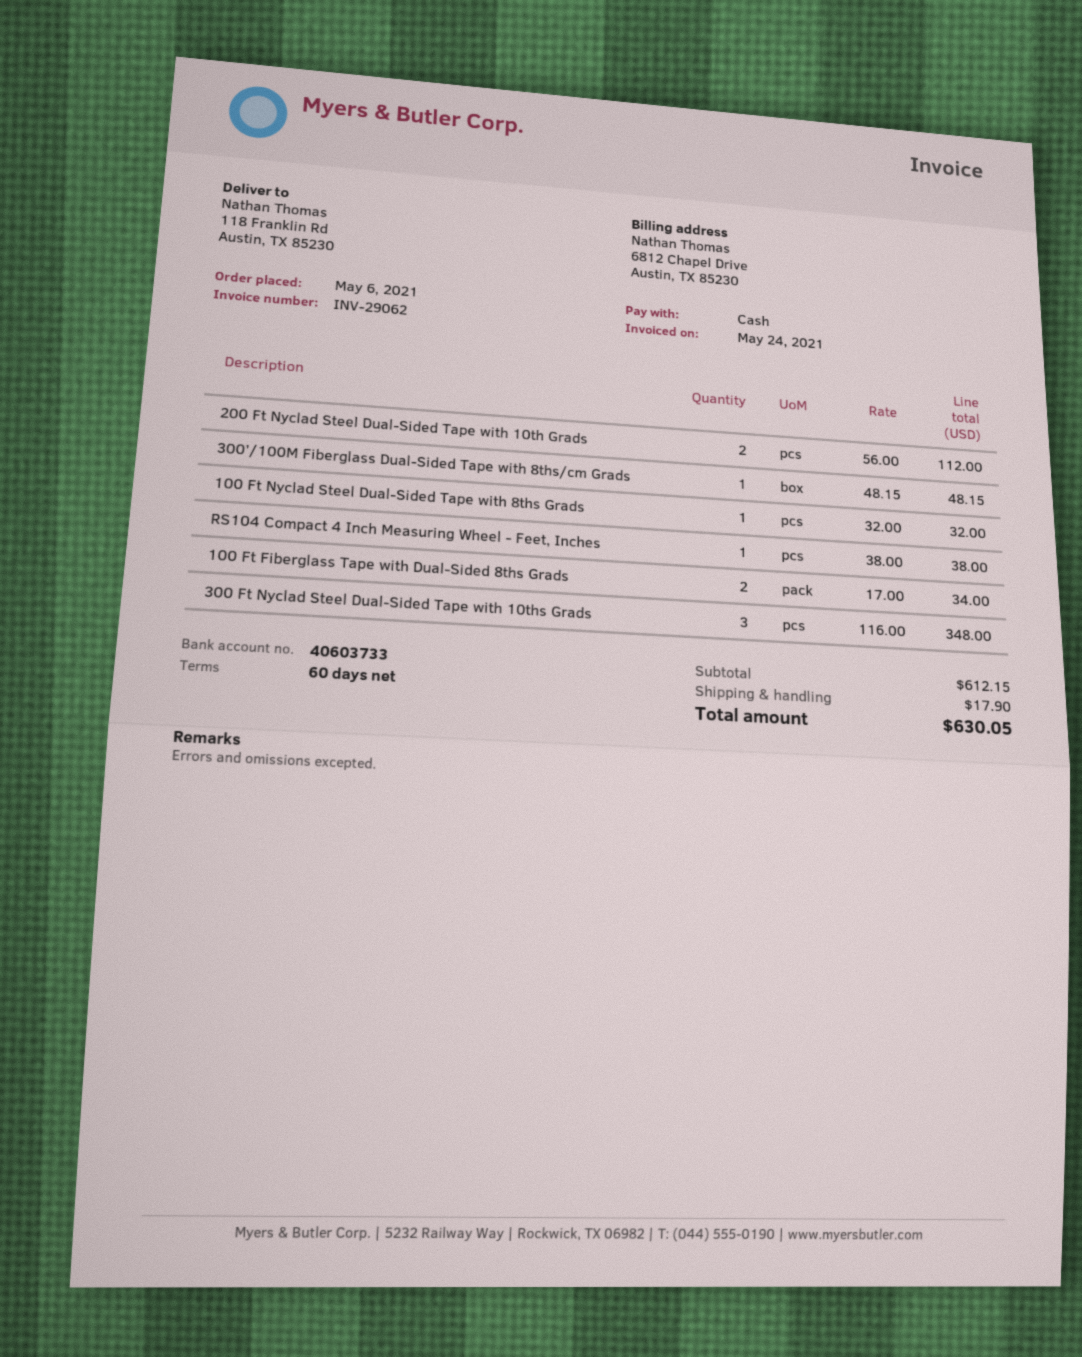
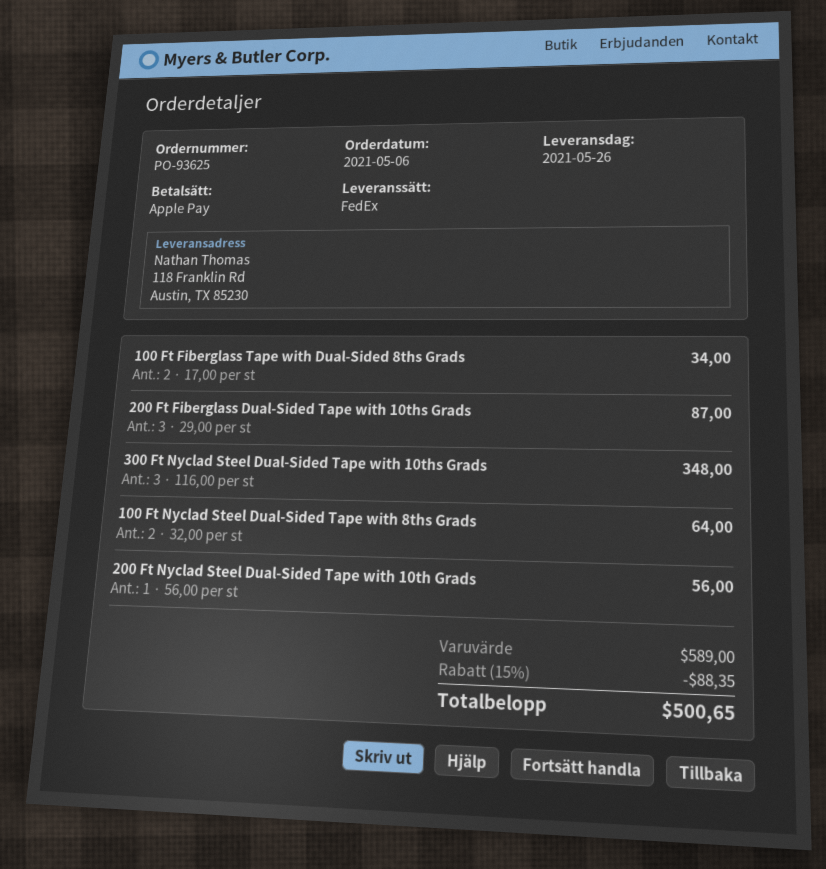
payment method: cash -> Apple Pay
200 Ft Nyclad Steel Dual-Sided Tape with 10th Grads: 2 x 56.00 = 112.00 -> 1 x 56.00 = 56.00
300’/100M Fiberglass Dual-Sided Tape with 8ths/cm Grads: 1 x 48.15 = 48.15 -> none
100 Ft Nyclad Steel Dual-Sided Tape with 8ths Grads: 1 x 32.00 = 32.00 -> 2 x 32.00 = 64.00
RS104 Compact 4 Inch Measuring Wheel - Feet, Inches: 1 x 38.00 = 38.00 -> none
200 Ft Fiberglass Dual-Sided Tape with 10ths Grads: none -> 3 x 29.00 = 87.00
subtotal: 612.15 -> 589.00
discount: none -> 15% = 88.35
shipping: 17.90 -> none
total: 630.05 -> 500.65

* _TASK GOAL_
Respond with the exact lines running from the one that contains "discount: none -> 15% = 88.35" through the last line of the data above, and no other lines.

* _PROBLEM SOLUTION_
discount: none -> 15% = 88.35
shipping: 17.90 -> none
total: 630.05 -> 500.65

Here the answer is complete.